Gavin Boyle, Chief Executive at University Hospitals of Derby and Burton, said:
“We are absolutely committed to doing the right thing by our patients and are working closely with our NHS system partners across the region to ensure that all of our patients receive the treatment that they need as quickly as possible.
“Going to the right place for treatment has never been more important. Where patients have serious or life threatening injuries or illness then they are urged to continue to call 999 or visit the emergency department, but patients who have less serious conditions are being asked to visit NHS 111 online or call NHS 111 for advice on the best place to go for care.
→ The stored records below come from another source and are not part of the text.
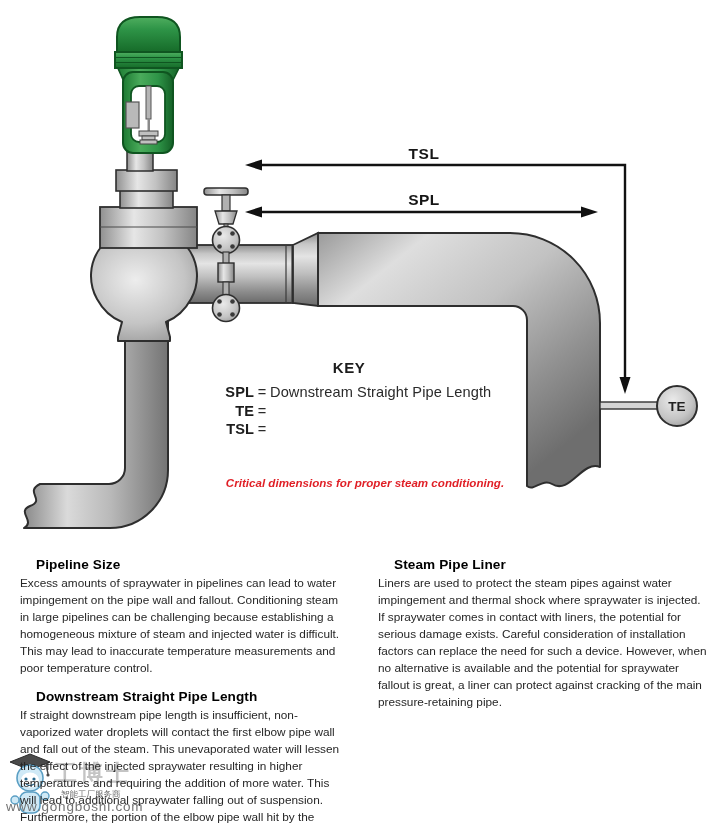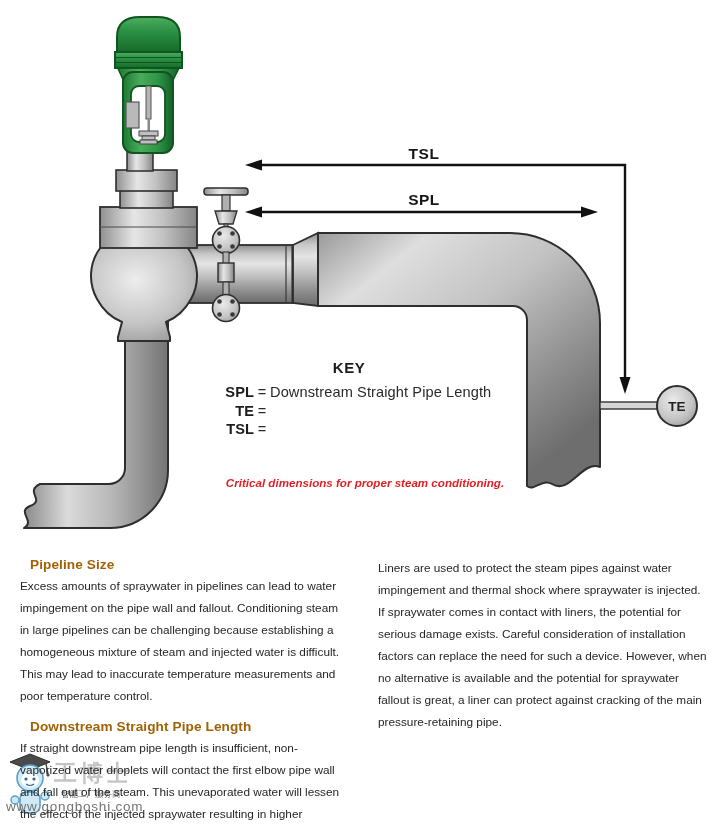"Pipeline Size" .sec-h { color: #a16207 -> #000000; margin: 0 0 3px 10px -> 0 0 3px 16px }
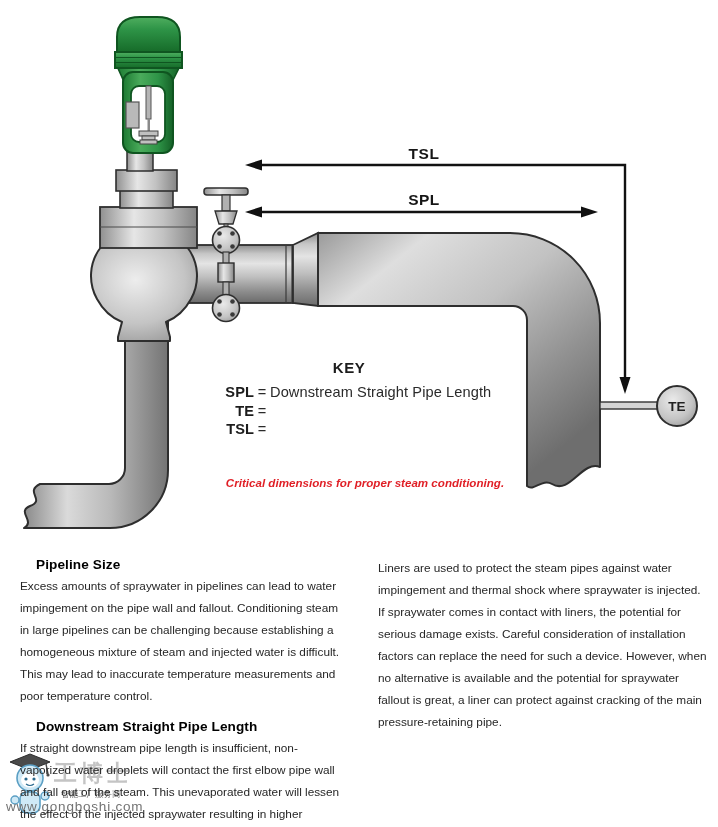"Steam Pipe Liner" h3.sec-h { html: none -> <h3>Steam Pipe Liner</h3> }
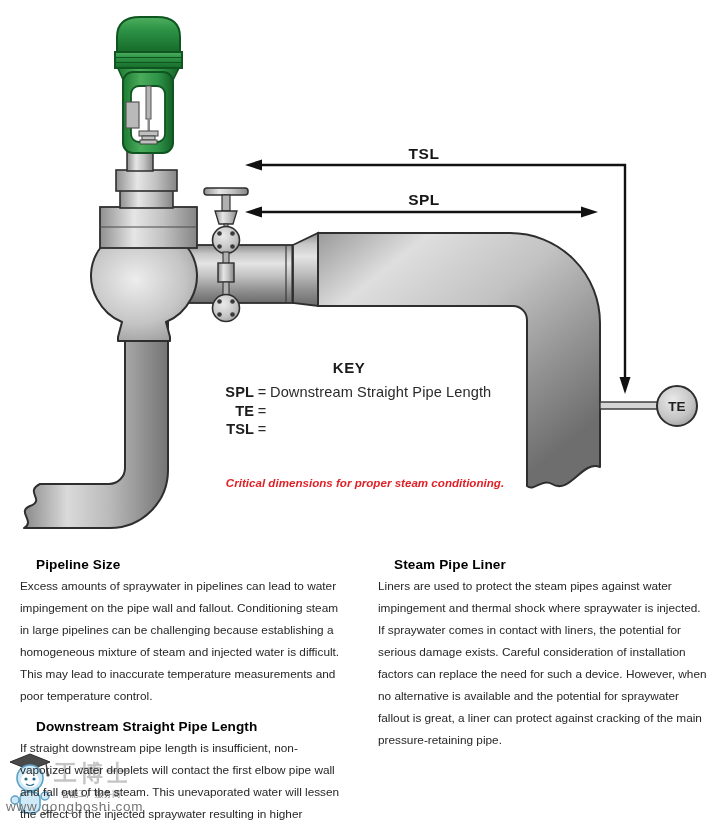"Excess amounts of spraywater in" .sec-p { line-height: 22px -> 17px }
“This will mean emergency departments are able to treat the sickest patients more quickly and safely, as well as meaning that less serious patients will get faster treatment in other services. NHS 111 can book appointment slots for patients at urgent treatment centres (formerly known in Derbyshire as minor injury units or urgent care centres) and emergency departments. Visiting NHS 111 online or calling NHS 111 in advance of seeking treatment for urgent or emergency care, unless it is for a life threatening condition, is really important.”
There remains a clear message for patients to continue to use the NHS where they have concerns about their health. Pharmacists can provide a wide range of healthcare advice and treatments and GPs are open for business with telephone, video and face to face appointments all available. Anyone concerned about potential cancer symptoms should not hesitate to speak with their GP at the earliest opportunity.